Here is a Kobe Bryant crash update. More information about the circumstances of the flight hint that weather was likely the major factor and not a mechanical malfunction. The communications between air traffic control and the pilot were normal but this flight was flown under Special VFR rules. Those rules allow an aircraft or helicopter whose pilot has received that clearance to fly with only one mile visibility and clear of the clouds.
Every pilot including this one knows that a Special VFR clearance is a license to commit suicide. One mile visibility or even Three miles is virtually no visibility at all when moving at 160 knots or about 200 feet a second. Scud running under low ceilings is dangerous but coupled with hilly terrain stacks all the odds against completing the flight safely.
Ceilings of clouds measured at airports are expressed as AGL, above ground level. When flying in hilly terrain you have to subtract from the ceiling the height of the terrain so for example a ceiling of 1200 feet AGL at the airport is only 900 feet AGL over a 300 foot hill.
Moreover the Marine Layer coming off the ocean is unpredictable and there are more dense and less dense areas of poor visibility in just a few hundred feet horizontally especially in hilly terrain.
The pilot of this helicopter was instrument rated and could easily have filed an instrument flight plan and flown above the Marine Layer which is typically no more than a thousand feet thick. A helicopter can stop, hover or land virtually anywhere. There simply was no need to fly along so fast when the terrain would come up faster than a pilot could react.
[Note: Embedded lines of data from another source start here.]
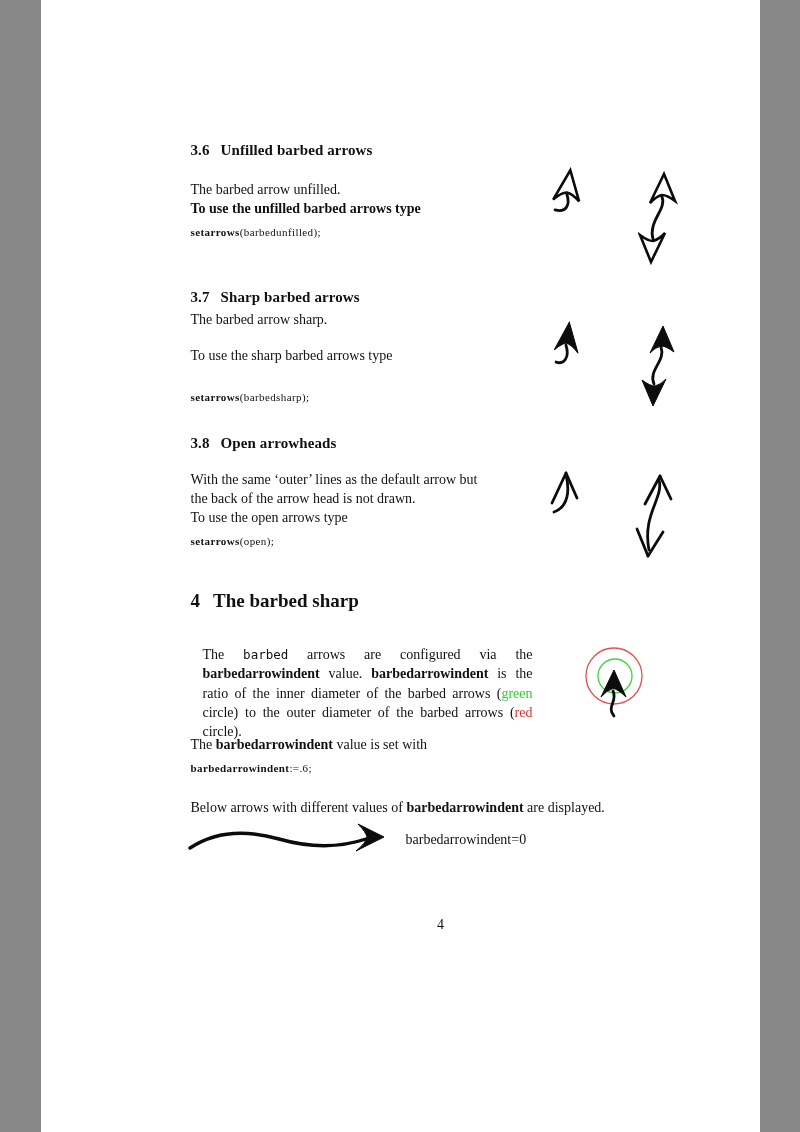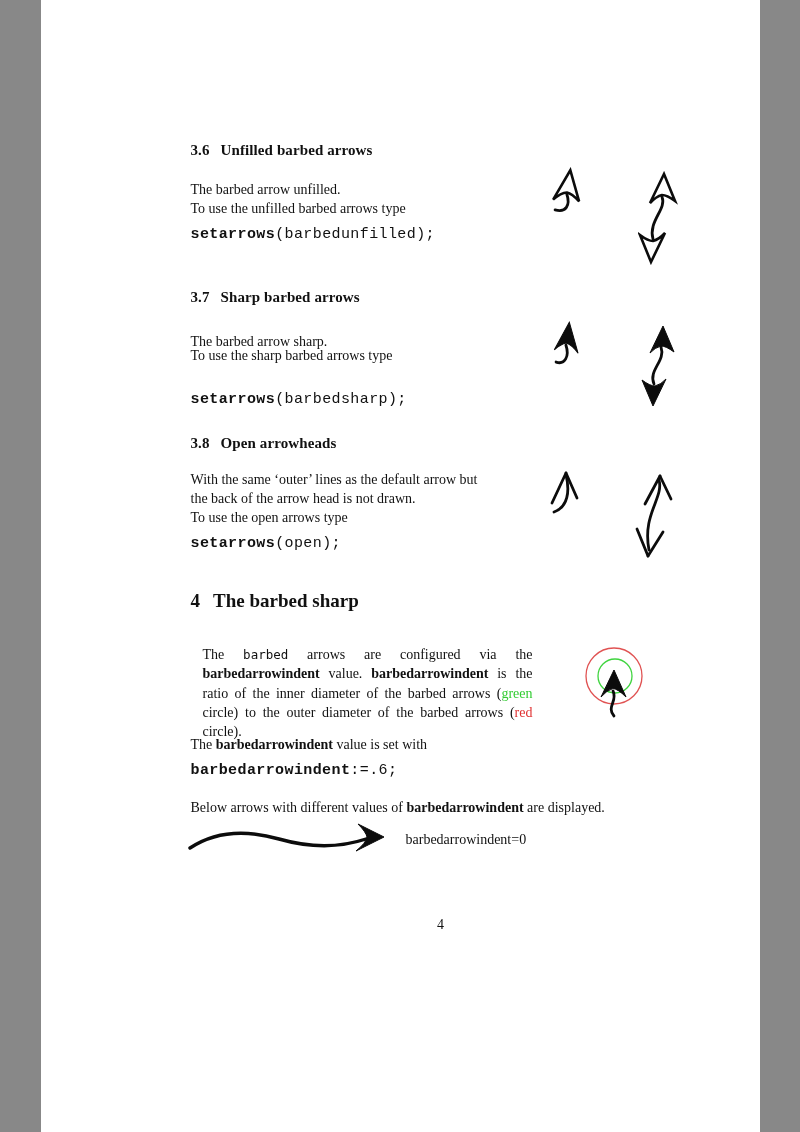"To use the unfilled barbed" div.abs { font-weight: none -> bold }
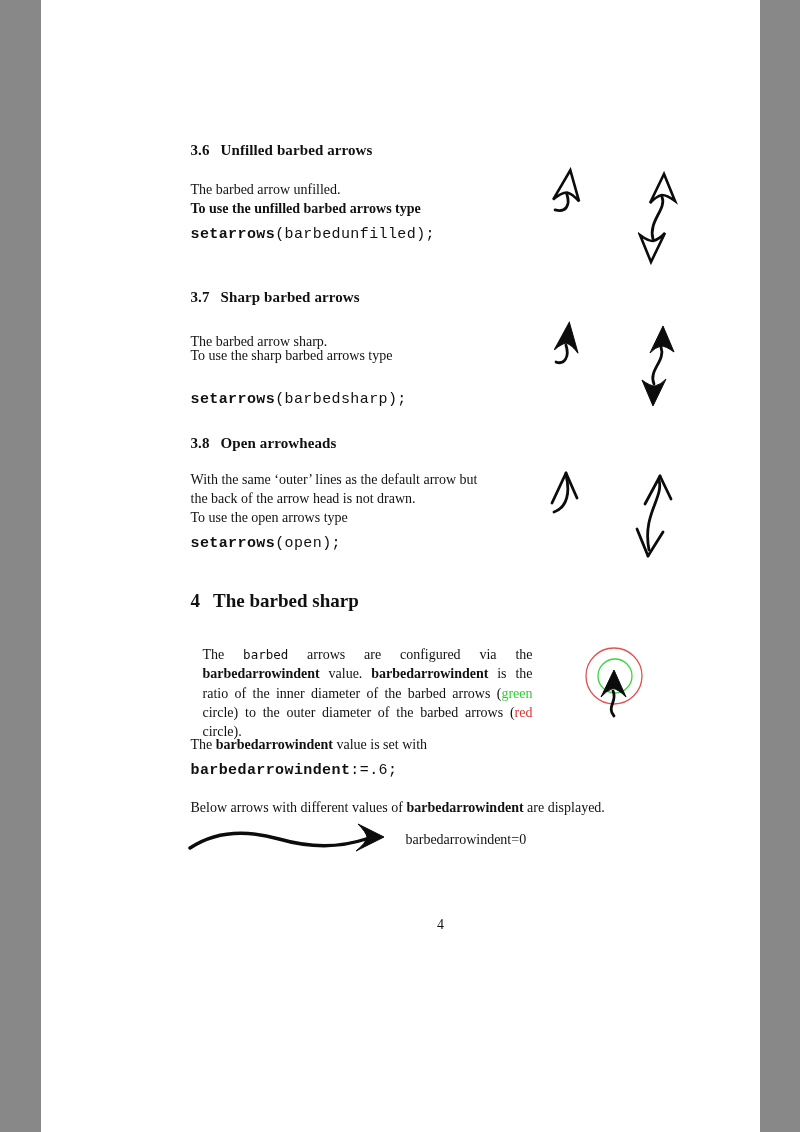"setarrows(barbedunfilled);" .code { font-family: Liberation Mono, monospace -> Liberation Serif, serif; font-size: 15px -> 11px }
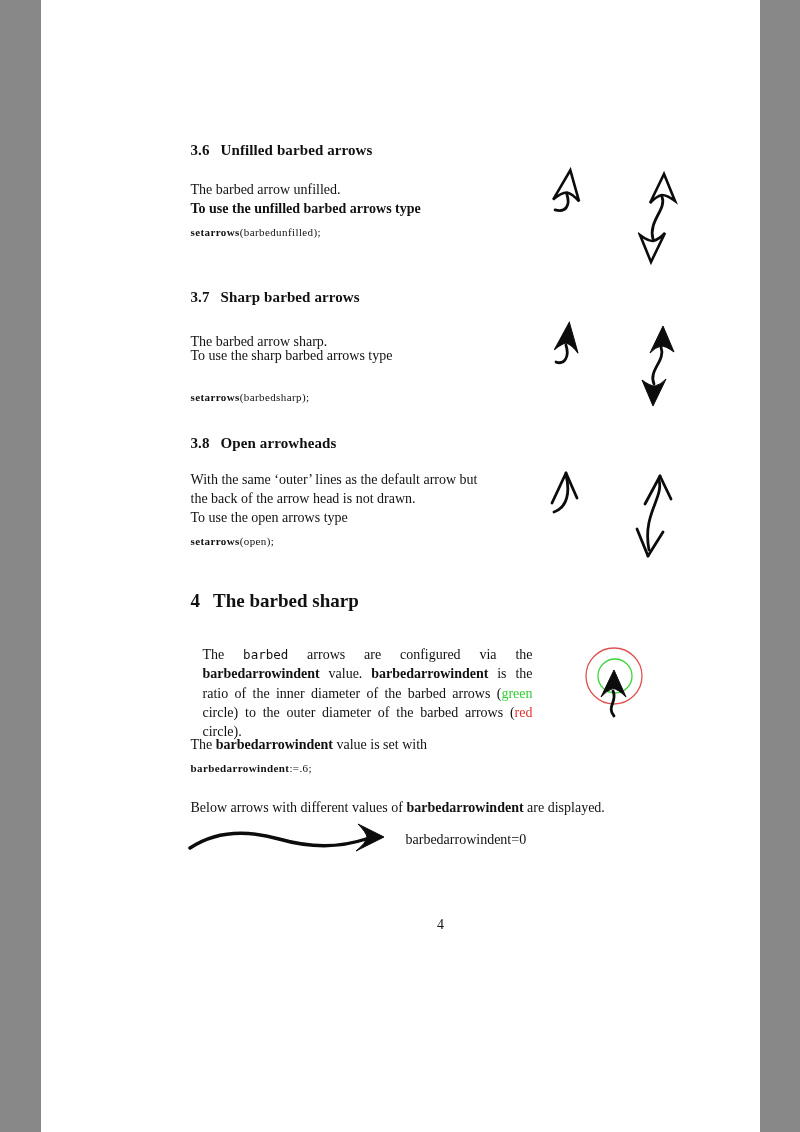"The barbed arrow sharp." div.abs { top: 332px -> 310px }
It is unclear if this aircraft was equipped with Terrain Avoidance tools like TAWS but if so it would have warned of looming terrain but flying that fast and that low could defeat even the best warning if the system was being used. Synthetic vision if installed might have afforded a look through the weather to see the terrain that was struck in time to avoid it. Not all aircraft have that feature.
Now it’s easy to jump to conclusions after a crash because the pilot can’t defend himself so the weather clearly is a factor and when flying that low and that fast in that weather if a malfunction did occur there is just no time to react to it before hitting the ground especially with rising terrain.
Like all aircraft accidents there are multiple factors that will have to be investigated and considered, for example, when the last time had the pilot flew actual IFR (Bad Weather) in a helicopter, what was his IFR currency, what if any mechanical squawks existed on dispatch.
This helicopter had extensive avionics modernization completed recently and that must be examined to see what if any additional navigation capabilities it gave the pilot and if he knew how to use it.
But this very challenging flight was being flown with one pilot. Even though that was technically legal, two pilots should have been in the front because the work load was clearly too high for this flight to be safely completed.
This accident is just terrible for all victims and their families. We grieve with them.